A jeśli czekanie będzie oznaczac 4-5 lat wytrzymasz? Tak bywa z nowymi moldami. Ja bym wolała też inne malowanie, ale wolę izabela niż alternatywę czekania i niewiadomej (a jeśli będzie jeszcze gorsze malowanie?). Wolę zamiast czekania, czas poświęcić na patrzenie na Marwari w domu i przymierzanie się do przemalowywania.
Kalakhaari bije izabela na głowę- ale jednak nie dam za niego tyle za ile widuję go na eBay. Wolę Marwari i perspektywe malowania.

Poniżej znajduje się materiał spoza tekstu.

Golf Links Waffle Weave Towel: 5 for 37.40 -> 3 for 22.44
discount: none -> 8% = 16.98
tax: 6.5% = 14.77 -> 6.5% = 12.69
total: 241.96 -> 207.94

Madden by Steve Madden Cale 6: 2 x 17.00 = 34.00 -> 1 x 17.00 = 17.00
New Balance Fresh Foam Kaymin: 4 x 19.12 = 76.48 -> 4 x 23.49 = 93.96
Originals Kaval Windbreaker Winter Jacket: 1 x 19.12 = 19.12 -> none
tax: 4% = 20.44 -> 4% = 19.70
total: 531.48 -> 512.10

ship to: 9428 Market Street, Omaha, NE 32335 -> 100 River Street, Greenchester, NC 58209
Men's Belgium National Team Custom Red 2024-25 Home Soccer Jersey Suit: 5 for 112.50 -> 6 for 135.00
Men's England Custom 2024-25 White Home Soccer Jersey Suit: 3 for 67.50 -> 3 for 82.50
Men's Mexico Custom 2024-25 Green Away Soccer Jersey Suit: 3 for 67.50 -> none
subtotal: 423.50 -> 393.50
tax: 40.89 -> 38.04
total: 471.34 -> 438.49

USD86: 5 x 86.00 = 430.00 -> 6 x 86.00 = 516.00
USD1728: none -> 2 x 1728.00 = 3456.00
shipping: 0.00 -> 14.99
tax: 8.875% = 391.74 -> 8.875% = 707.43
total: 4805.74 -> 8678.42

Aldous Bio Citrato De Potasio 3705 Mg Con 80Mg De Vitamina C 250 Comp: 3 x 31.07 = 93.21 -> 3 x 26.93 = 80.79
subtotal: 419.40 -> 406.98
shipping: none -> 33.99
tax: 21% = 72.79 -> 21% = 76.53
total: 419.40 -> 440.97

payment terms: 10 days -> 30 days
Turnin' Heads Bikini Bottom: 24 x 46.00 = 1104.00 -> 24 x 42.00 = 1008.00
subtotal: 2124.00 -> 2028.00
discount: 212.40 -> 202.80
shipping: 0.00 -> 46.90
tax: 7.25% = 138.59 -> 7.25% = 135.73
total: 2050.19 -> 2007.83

Mi nadal podoba się bardzo średnio, ale co raz bardziej gdy na niego patrzę w tej barwie widze cienką skórę i króciutką delikatną sierść.
Na upartego dość łatwo byłoby zrobić z niego jeleniego, lub bułanka.
Co do "cellulitu" na powierzchni wielu, głównie starych moldów. Mój Flim Flam ma bardzo lekke nierówności na całym ciele co mi się u niego akurat wyjątkowo podoba, bo wygląda to dość realnie. A nawet przyznam, że niektóre konie zbyt wygładzone denerwują mnie. Czasem widuje się w realu konie z jakby cellulitisową powierzchnią ciała, obstawiam, że to głównie tłuszczyk, który specyficznie marszczy powierchnię skóry. Często widac coś podobnego u kuców, koni roboczych, ale nie tylko- widziałam araby (nawet ogra czołowego), czy andaluzy z taką skóra. A i u normalnych koni skóra najcześciej miewa pewne nierwności. Jeśli efekt celulitu na rzeźbie wygląda realnie- jestem na tak. Ale gdy jest to zbyt przesadzone - mold najczesciej dla mnie odpada, albo od razu myślę o szlifowaniu.
Stare modele na moldzie na którym jest Northern Dancer byl wyjątkowo kostropaty i paskudny. Teraz wyglada jako tako, ale i tak ma dla mnie zbyt wiele minusów rzeźby.